I sometimes have similar problems cleaning after myself. I found that my surroundings are simply a reflection of my state of mind. I did find a book called The Messies Manual... It starts by searching out the root of the problem. There is also a website and also support groups that can be really helpful.
I will say that I work better when I'm not hounded. I understand that it was difficult for others to live in those conditions, but when they say things, I tended to feel as though they were attacking me as a person.(I now know that's not the case) A messie's mind just works differently.
So my advice to you is to choose your words wisely. Don't discuss the issue when you are at the peak of your frustration-That will only lead to her getting defensive and becoming non responsive. Try to remember that messie-ness is not a reflection of how good of a person she is, but a symptom of her inability/lack of knowledge as to how to organize things & thoughts effectively.

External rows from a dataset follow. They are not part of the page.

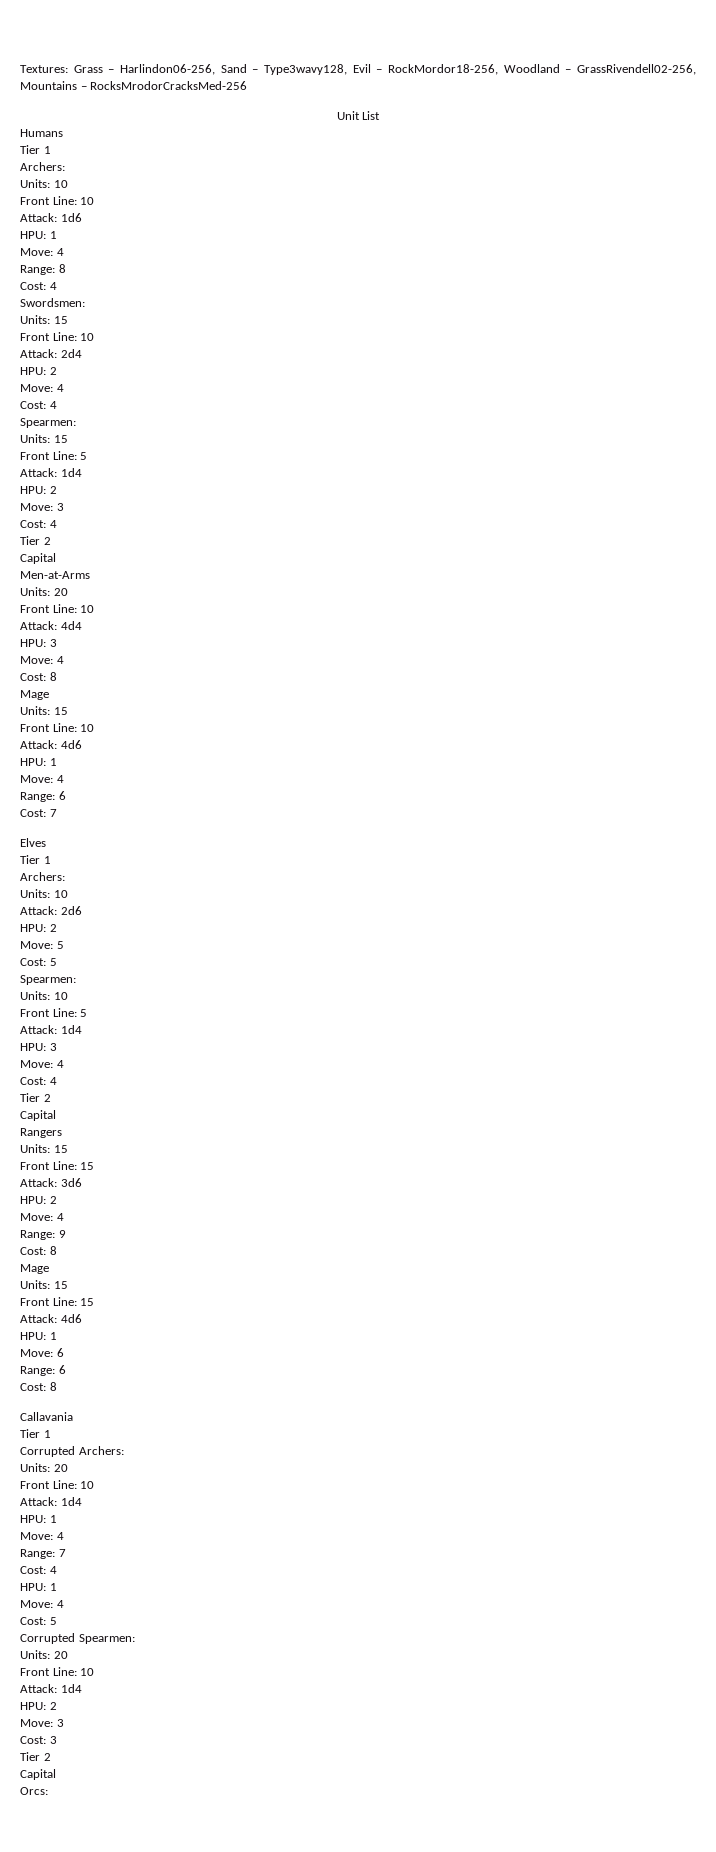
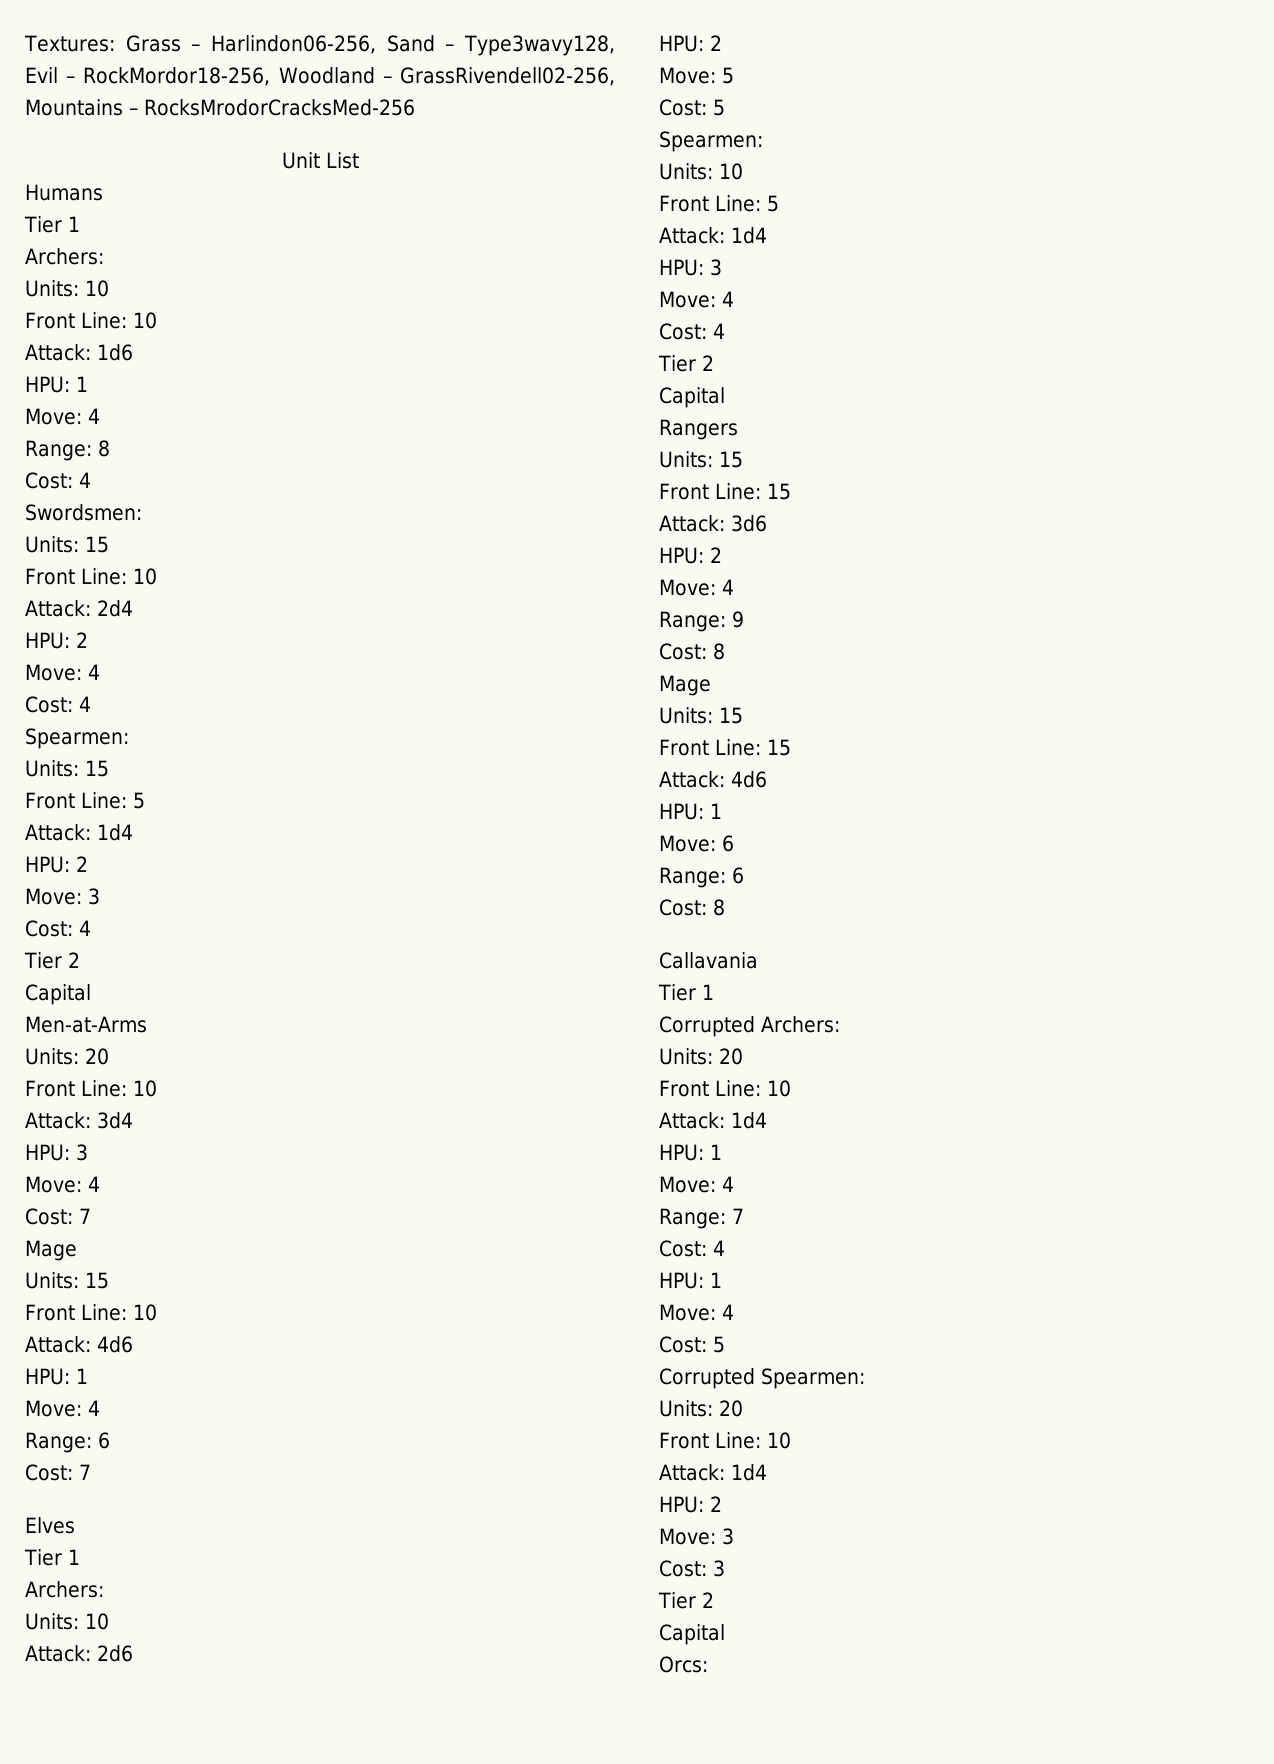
- Attack: 4d4
+ Attack: 3d4
  HPU: 3
  Move: 4
- Cost: 8
+ Cost: 7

Maybe you could have someone come and clean the place from top to bottom once, then talk to her about getting help(we all need help for something or other)- whether its through books, support groups, or counseling/training.
She's your wife, so I'm sure you love her and just want what's best for her (and you). Just remember that you can't "fix" her. That's not your job nor your place. Just be supportive and try to be understanding. She has to make the decision to change on her own.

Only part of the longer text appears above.